By analyzing existing cross correlation between TuanChe ADR and Sea, you can compare the effects of market volatilities on TuanChe ADR and Sea and check how they will diversify away market risk if combined in the same portfolio for a given time horizon. You can also utilize pair trading strategies of matching a long position in TuanChe ADR with a short position of Sea. Check out your portfolio center. Please also check ongoing floating volatility patterns of TuanChe ADR and Sea.

Diversification Opportunities for TuanChe ADR and Sea

0.58
  Correlation Coefficient

Very weak diversification

The 3 months correlation between TuanChe and Sea is 0.58. Overlapping area represents the amount of risk that can be diversified away by holding TuanChe ADR and Sea in the same portfolio, assuming nothing else is changed. The correlation between historical prices or returns on Sea and TuanChe ADR is a relative statistical measure of the degree to which these equity instruments tend to move together. The correlation coefficient measures the extent to which returns on TuanChe ADR are associated (or correlated) with Sea. Values of the correlation coefficient range from -1 to +1, where. The correlation of zero (0) is possible when the price movement of Sea has no effect on the direction of TuanChe ADR i.e., TuanChe ADR and Sea go up and down completely randomly.

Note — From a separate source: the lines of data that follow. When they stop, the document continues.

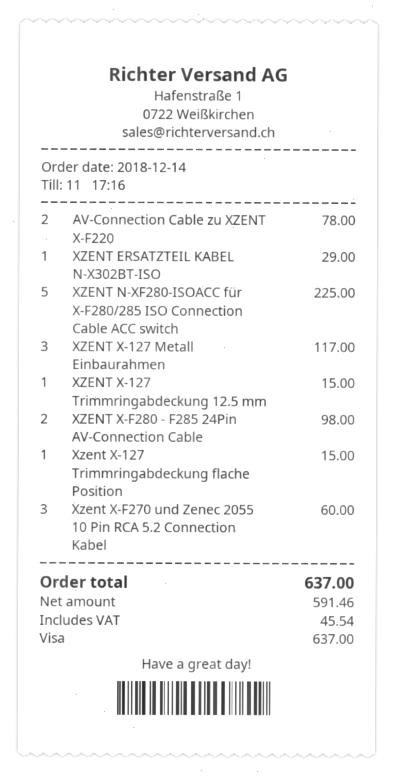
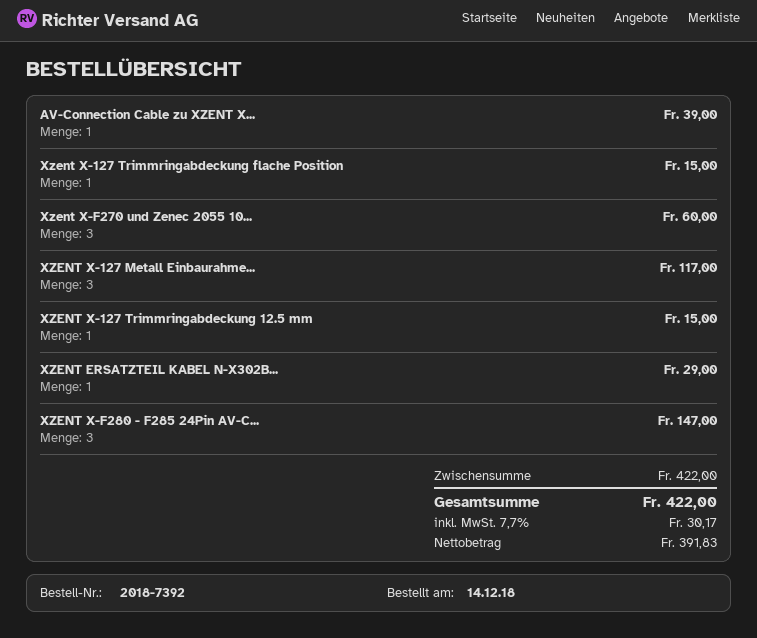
AV-Connection Cable zu XZENT X-F220: 2 for 78.00 -> 1 for 39.00
XZENT N-XF280-ISOACC für X-F280/285 ISO Connection Cable ACC switch: 5 for 225.00 -> none
XZENT X-F280 - F285 24Pin AV-Connection Cable: 2 for 98.00 -> 3 for 147.00
net: 591.46 -> 391.83
tax: 45.54 -> 30.17
total: 637.00 -> 422.00

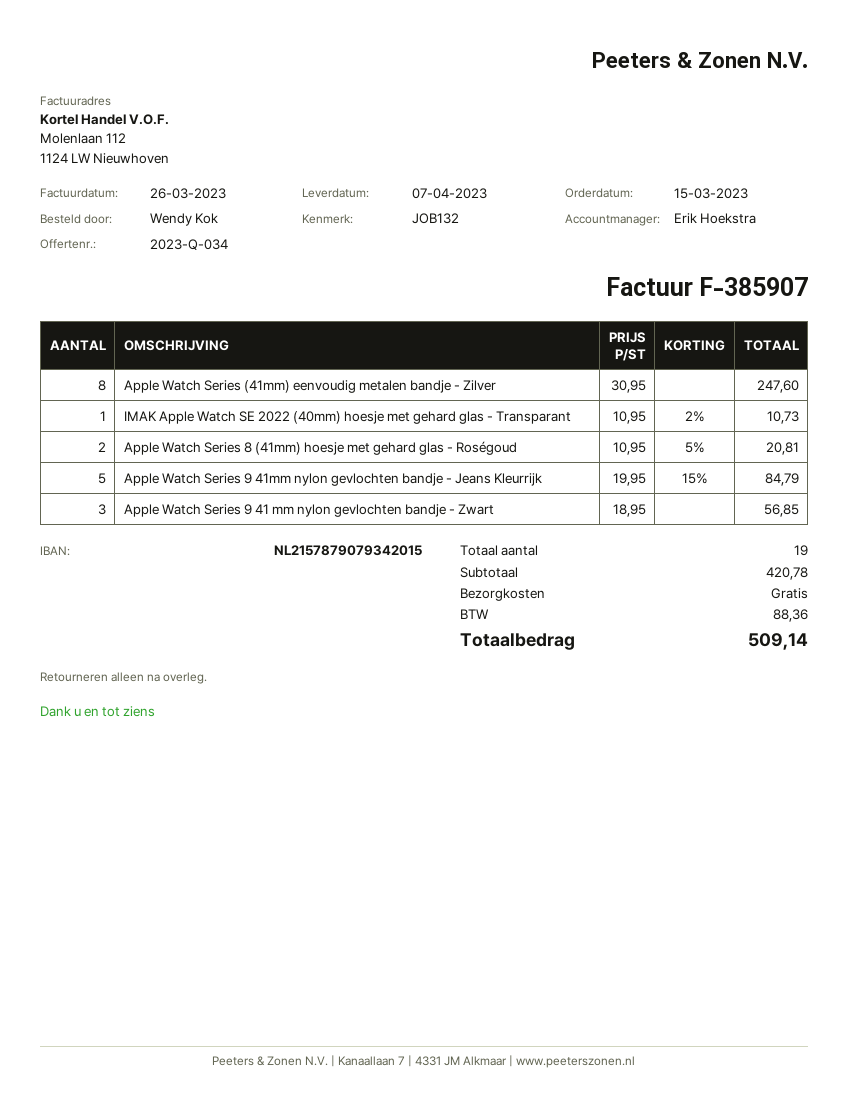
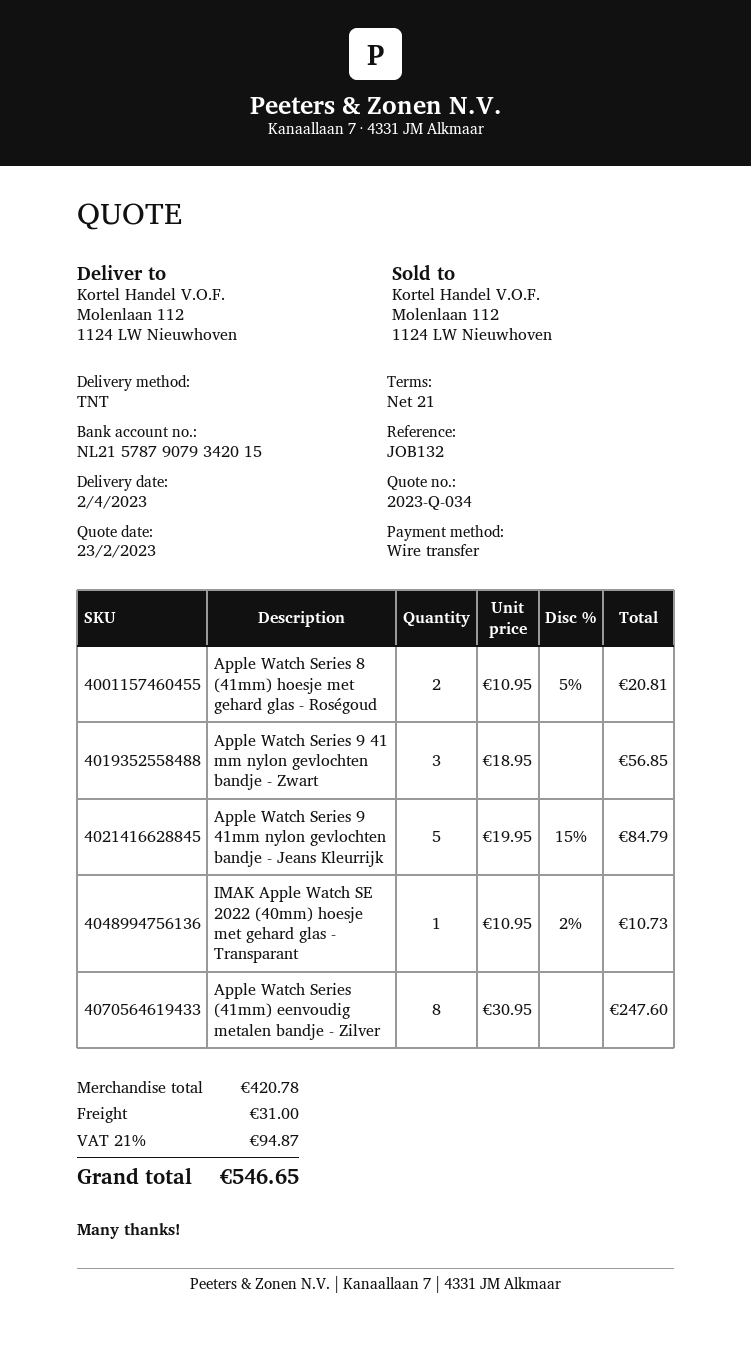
delivery date: 2023-04-07 -> 2023-04-02
shipping: 0.00 -> 31.00
tax: 88.36 -> 94.87
total: 509.14 -> 546.65

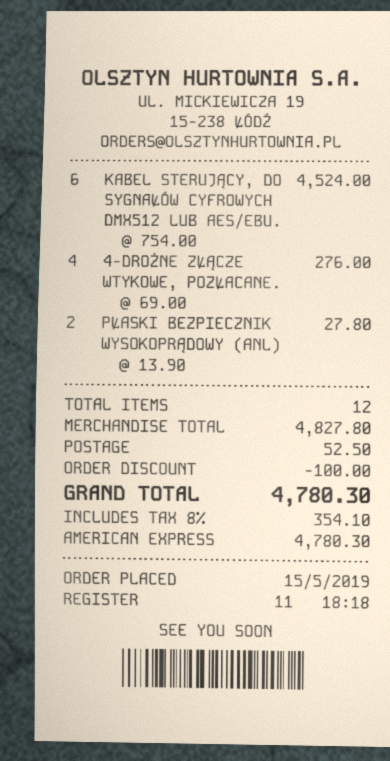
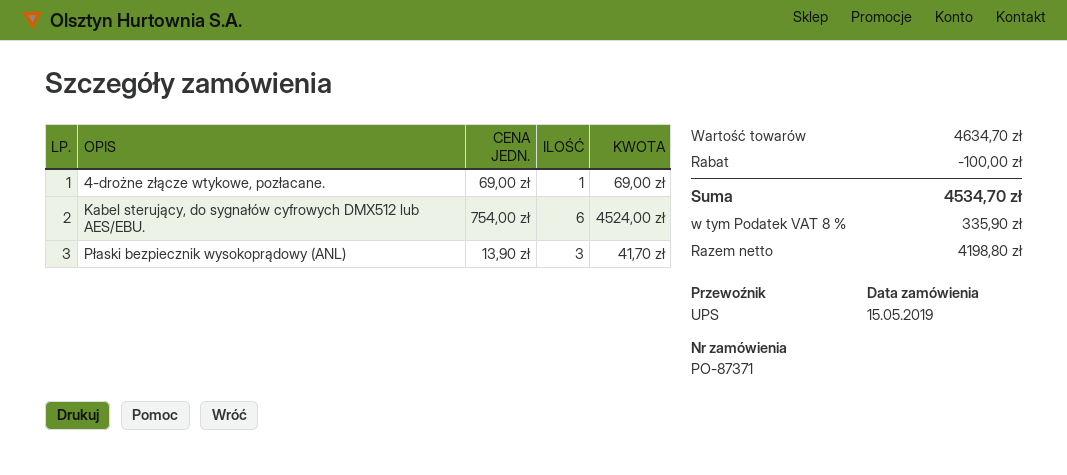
4-DROŻNE ZŁĄCZE WTYKOWE, POZŁACANE.: 4 x 69.00 = 276.00 -> 1 x 69.00 = 69.00
PŁASKI BEZPIECZNIK WYSOKOPRĄDOWY (ANL): 2 x 13.90 = 27.80 -> 3 x 13.90 = 41.70
subtotal: 4827.80 -> 4634.70
shipping: 52.50 -> none
tax: 8% = 354.10 -> 8% = 335.90
total: 4780.30 -> 4534.70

Pair Corralation between TuanChe ADR and Sea

Allowing for the 90-day total investment horizon TuanChe ADR is expected to generate 1.79 times more return on investment than Sea. However, TuanChe ADR is 1.79 times more volatile than Sea. It trades about 0.07 of its potential returns per unit of risk. Sea is currently generating about 0.06 per unit of risk. If you would invest  57.00  in TuanChe ADR on May 4, 2025 and sell it today you would earn a total of  8.00  from holding TuanChe ADR or generate 14.04% return on investment over 90 days.
Time Period3 Months [change]
DirectionMoves Together 
StrengthWeak
Accuracy100.0%
ValuesDaily Returns

TuanChe ADR  vs.  Sea

 Performance 
       Timeline  
TuanChe ADR 

Risk-Adjusted Performance

Modest

 
Weak
 
Strong
Compared to the overall equity markets, risk-adjusted returns on investments in TuanChe ADR are ranked lower than 5 (%) of all global equities and portfolios over the last 90 days. In spite of rather weak fundamental indicators, TuanChe ADR exhibited solid returns over the last few months and may actually be approaching a breakup point.
Sea 

Risk-Adjusted Performance

Insignificant

 
Weak
 
Strong
Compared to the overall equity markets, risk-adjusted returns on investments in Sea are ranked lower than 4 (%) of all global equities and portfolios over the last 90 days. In spite of rather inconsistent technical and fundamental indicators, Sea may actually be approaching a critical reversion point that can send shares even higher in September 2025.

TuanChe ADR and Sea Volatility Contrast

   Predicted Return Density   
       Returns  

Pair Trading with TuanChe ADR and Sea

The main advantage of trading using opposite TuanChe ADR and Sea positions is that it hedges away some unsystematic risk. Because of two separate transactions, even if TuanChe ADR position performs unexpectedly, Sea can make up some of the losses. Pair trading also minimizes risk from directional movements in the market. For example, if an entire industry or sector drops because of unexpected headlines, the short position in Sea will offset losses from the drop in Sea's long position.
The idea behind TuanChe ADR and Sea pairs trading is to make the combined position market-neutral, meaning the overall market's direction will not affect its win or loss (or potential downside or upside). This can be achieved by designing a pairs trade with two highly correlated stocks or equities that operate in a similar space or sector, making it possible to obtain profits through simple and relatively low-risk investment.
Check out your portfolio center.
Note that this page's information should be used as a complementary analysis to find the right mix of equity instruments to add to your existing portfolios or create a brand new portfolio. You can also try the Bond Analysis module to evaluate and analyze corporate bonds as a potential investment for your portfolios..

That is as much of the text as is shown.